Grayson had been talking fast and in a strained voice, as if what he was saying hurt him physically, and I felt the same. All this was much, much worse than I’d thought.
And yet, while the ghastly images of Henry’s family life that he was revealing made my heart heavy with pity, I knew they didn’t alter one fact: Henry had been in the process of deceiving me with someone else, and that hurt as much as ever. Except that to make matters even worse, I also felt I was being coldhearted and selfish because, although poor Henry had enough to put up with, what with his totally screwed-up family, I couldn’t forgive him for getting in the whirlpool with a naked woman.
I heard a miserable sound, and for a moment I thought Spot was back. That was before I realized that I’d made the sound myself.
Grayson turned toward me. I was afraid to look at his face, because if he looked at me sympathetically again, I’d have to go and lock myself in the bathroom again. Forever.

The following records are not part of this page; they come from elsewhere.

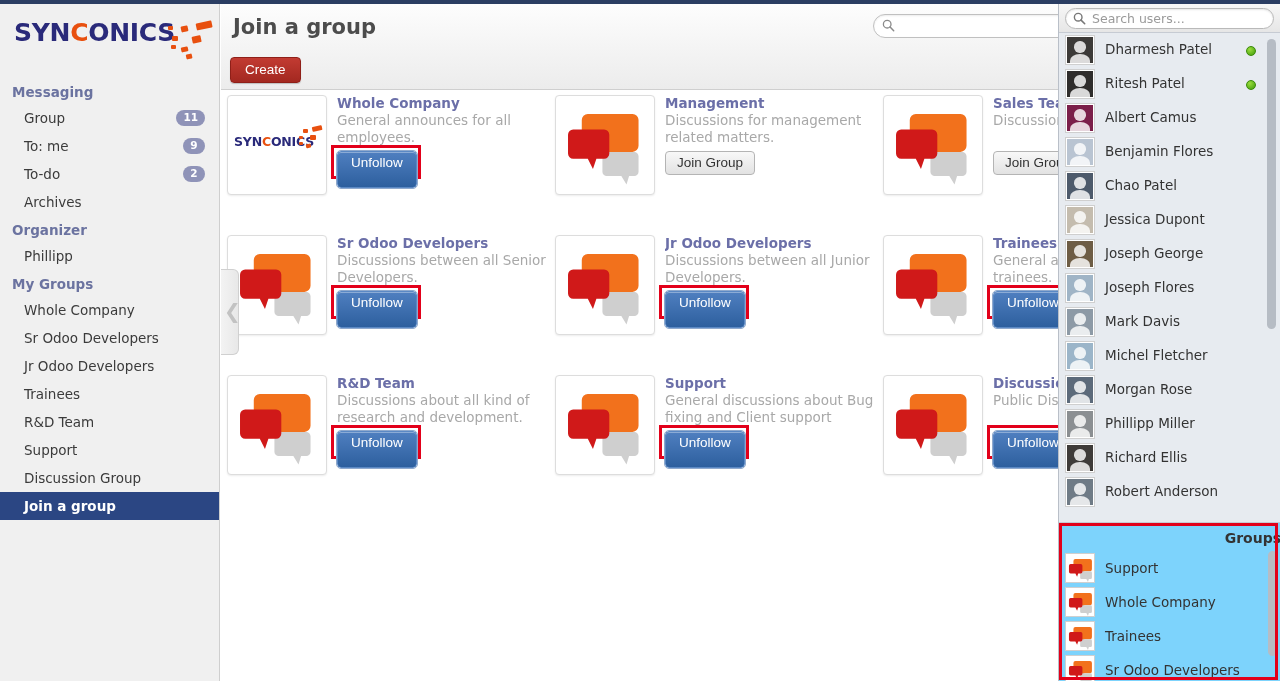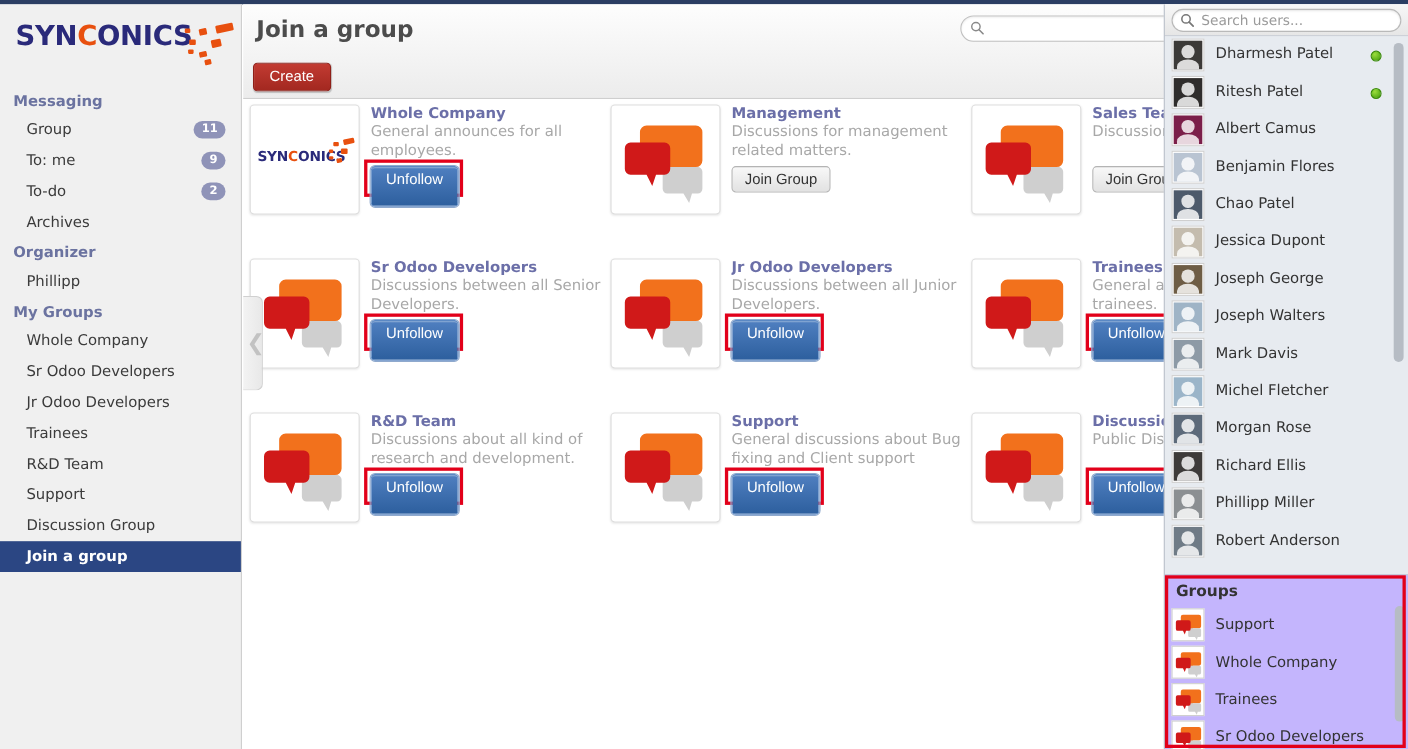--- a/index.html
+++ b/index.html
@@ -630,7 +630,7 @@
               <div class="av-body"></div>
             </div>
           </div>
-          <span class="user-name">Joseph Walters</span>
+          <span class="user-name">Joseph Flores</span>
         </div>
         <div class="user-row">
           <div class="avatar">

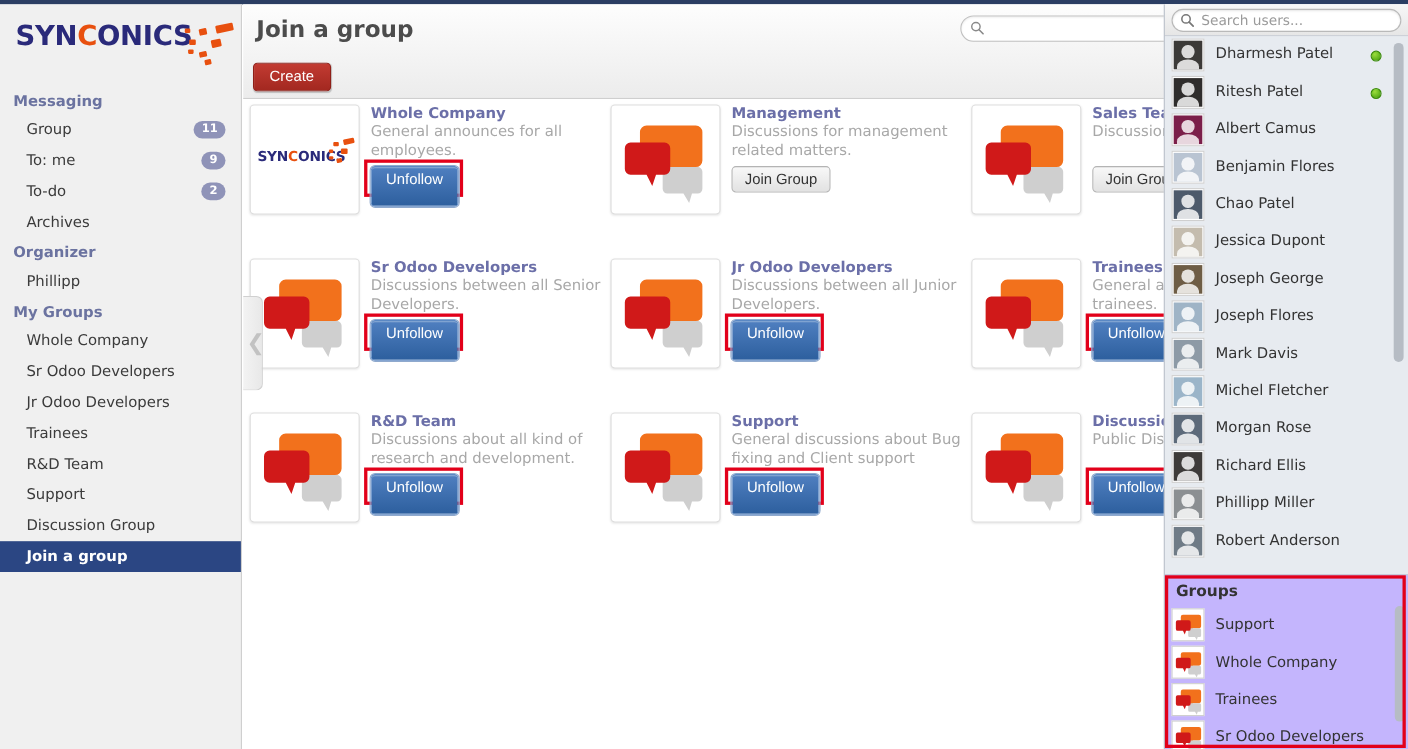--- a/index.html
+++ b/index.html
@@ -661,21 +661,21 @@
         </div>
         <div class="user-row">
           <div class="avatar">
+            <div class="avatar-inner" style="background:#8b8f92">
+              <div class="av-head"></div>
+              <div class="av-body"></div>
+            </div>
+          </div>
+          <span class="user-name">Phillipp Miller</span>
+        </div>
+        <div class="user-row">
+          <div class="avatar">
             <div class="avatar-inner" style="background:#3e3b39">
               <div class="av-head"></div>
               <div class="av-body"></div>
             </div>
           </div>
           <span class="user-name">Richard Ellis</span>
-        </div>
-        <div class="user-row">
-          <div class="avatar">
-            <div class="avatar-inner" style="background:#8b8f92">
-              <div class="av-head"></div>
-              <div class="av-body"></div>
-            </div>
-          </div>
-          <span class="user-name">Phillipp Miller</span>
         </div>
         <div class="user-row">
           <div class="avatar">

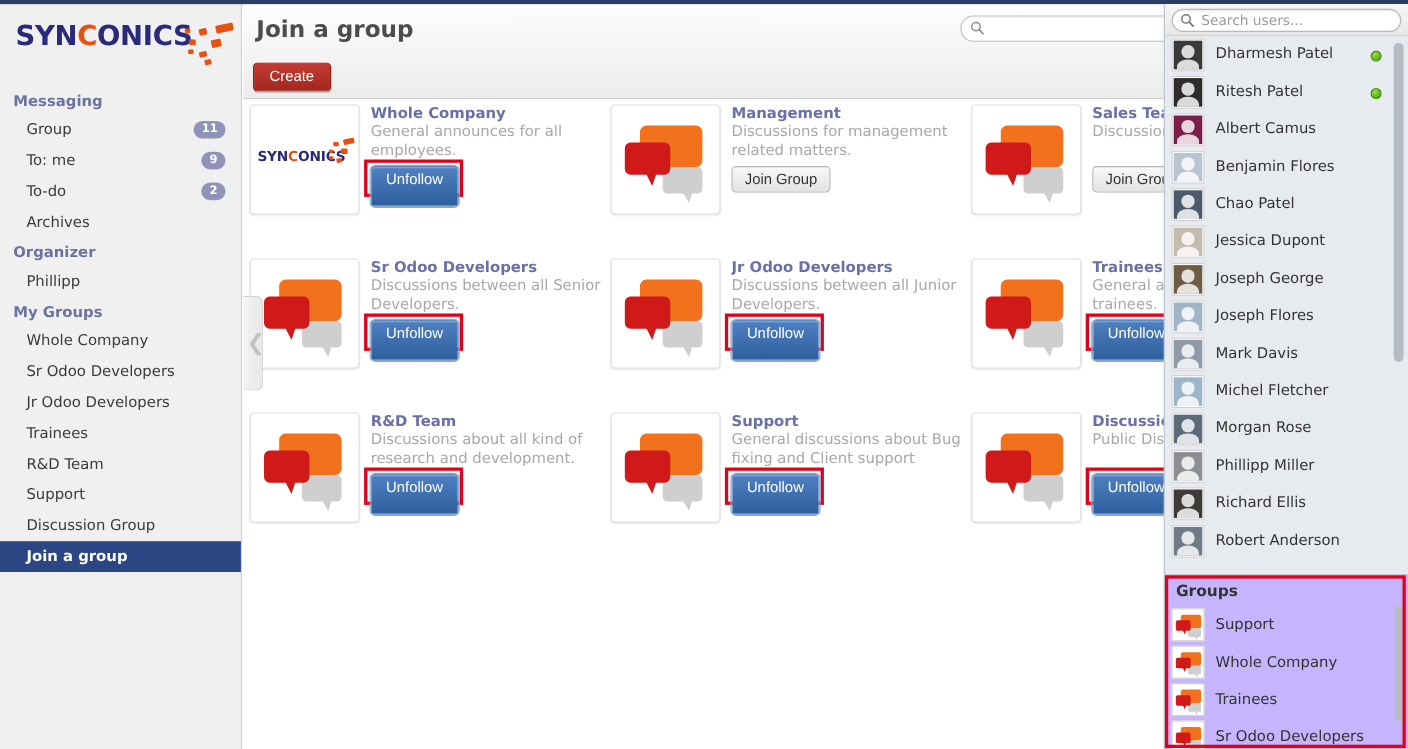--- a/index.html
+++ b/index.html
@@ -310,8 +310,9 @@
   .groups-section {
     position: absolute; left: 0; bottom: 0;
     width: 222px; height: 159px;
-    background: #c4b5fd;
+    background: #7dd3fc;
     border-top: 1px solid #c6cbd3;
+    text-align: right;
   }
   .groups-title {
     font-size: 14px; font-weight: bold; color: #333;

But there wasn’t any sympathy in Grayson’s eyes this time, only something like anger. “I’m an idiot,” he said abruptly. “It’s up to Henry to explain all this to you, and he ought to have done it long ago. No idea why I’m doing it for him now.”
“Because you want to be helpful.” I didn’t know exactly why, but suddenly I felt just a tiny bit better. Not so miserable.
“But if he’s done something that hurts you, then … then I guess my help isn’t much good.” Grayson grinned at me, embarrassed. “Apart from which I was laying it on a bit thick. I mean, back then he wasn’t entirely on his own with Amy and Milo. The gardener and the housekeeper were there too. And the pets, and the au pair. But he doesn’t trust them an inch when it comes to Amy. Au pairs, I mean, not pets.”
I tried to laugh, and sure enough, it worked a bit.
Grayson came over to me and looked hard at my face. “How long since you had a good night’s sleep?”
I shrugged my shoulders and leaned back on the pillows. Suddenly I was incredibly tired. Tired, exhausted, and overstrained.
He glanced at my alarm clock. “You could get a few hours’ sleep now—I’ll tell everyone to be quiet and not wake you. You don’t have to worry about Mia. I looked in on her not long ago, and she’s sleeping peacefully in her bed.”